Directions:
Taking the line with "знак, прибитий до" as the first and the last line of the entries as the final one, copy that span exactly.

Data shown:
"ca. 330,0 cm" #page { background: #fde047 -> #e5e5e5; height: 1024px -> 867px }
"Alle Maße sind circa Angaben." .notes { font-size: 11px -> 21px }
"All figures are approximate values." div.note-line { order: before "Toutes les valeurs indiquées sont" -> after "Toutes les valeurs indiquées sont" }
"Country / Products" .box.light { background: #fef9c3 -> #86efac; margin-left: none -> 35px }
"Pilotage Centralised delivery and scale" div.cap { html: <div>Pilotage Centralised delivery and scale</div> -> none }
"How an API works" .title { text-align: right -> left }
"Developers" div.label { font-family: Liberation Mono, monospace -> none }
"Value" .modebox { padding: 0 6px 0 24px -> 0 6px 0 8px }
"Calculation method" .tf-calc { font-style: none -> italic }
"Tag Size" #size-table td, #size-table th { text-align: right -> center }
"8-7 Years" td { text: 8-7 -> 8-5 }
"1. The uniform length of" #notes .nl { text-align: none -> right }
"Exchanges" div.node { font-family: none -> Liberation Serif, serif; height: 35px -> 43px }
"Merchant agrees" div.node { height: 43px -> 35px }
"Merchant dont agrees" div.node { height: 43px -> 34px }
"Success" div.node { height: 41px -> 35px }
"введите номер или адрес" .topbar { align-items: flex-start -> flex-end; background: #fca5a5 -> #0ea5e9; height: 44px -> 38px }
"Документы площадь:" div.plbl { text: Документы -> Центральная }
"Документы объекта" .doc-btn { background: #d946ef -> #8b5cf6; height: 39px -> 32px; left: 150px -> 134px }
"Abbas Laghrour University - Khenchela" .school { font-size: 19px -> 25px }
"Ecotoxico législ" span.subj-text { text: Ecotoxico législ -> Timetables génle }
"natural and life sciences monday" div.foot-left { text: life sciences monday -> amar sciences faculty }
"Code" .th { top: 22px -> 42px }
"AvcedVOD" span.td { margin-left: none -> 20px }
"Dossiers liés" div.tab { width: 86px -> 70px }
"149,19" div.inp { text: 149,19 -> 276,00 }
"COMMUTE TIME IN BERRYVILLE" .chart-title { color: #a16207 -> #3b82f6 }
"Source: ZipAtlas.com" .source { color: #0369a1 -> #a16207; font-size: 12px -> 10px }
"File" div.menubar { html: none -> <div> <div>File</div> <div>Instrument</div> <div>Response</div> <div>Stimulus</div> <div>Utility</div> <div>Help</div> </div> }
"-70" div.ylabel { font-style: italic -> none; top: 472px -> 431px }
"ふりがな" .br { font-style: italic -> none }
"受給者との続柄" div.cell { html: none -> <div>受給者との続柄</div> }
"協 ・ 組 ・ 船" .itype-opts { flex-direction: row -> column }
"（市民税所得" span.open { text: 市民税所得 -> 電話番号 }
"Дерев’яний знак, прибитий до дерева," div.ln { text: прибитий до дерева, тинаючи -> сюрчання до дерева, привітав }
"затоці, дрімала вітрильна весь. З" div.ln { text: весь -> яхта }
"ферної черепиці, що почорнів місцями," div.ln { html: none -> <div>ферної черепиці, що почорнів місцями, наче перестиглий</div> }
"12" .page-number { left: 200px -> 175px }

Response:
"Дерев’яний знак, прибитий до дерева," div.ln { text: прибитий до дерева, тинаючи -> сюрчання до дерева, привітав }
"затоці, дрімала вітрильна весь. З" div.ln { text: весь -> яхта }
"ферної черепиці, що почорнів місцями," div.ln { html: none -> <div>ферної черепиці, що почорнів місцями, наче перестиглий</div> }
"12" .page-number { left: 200px -> 175px }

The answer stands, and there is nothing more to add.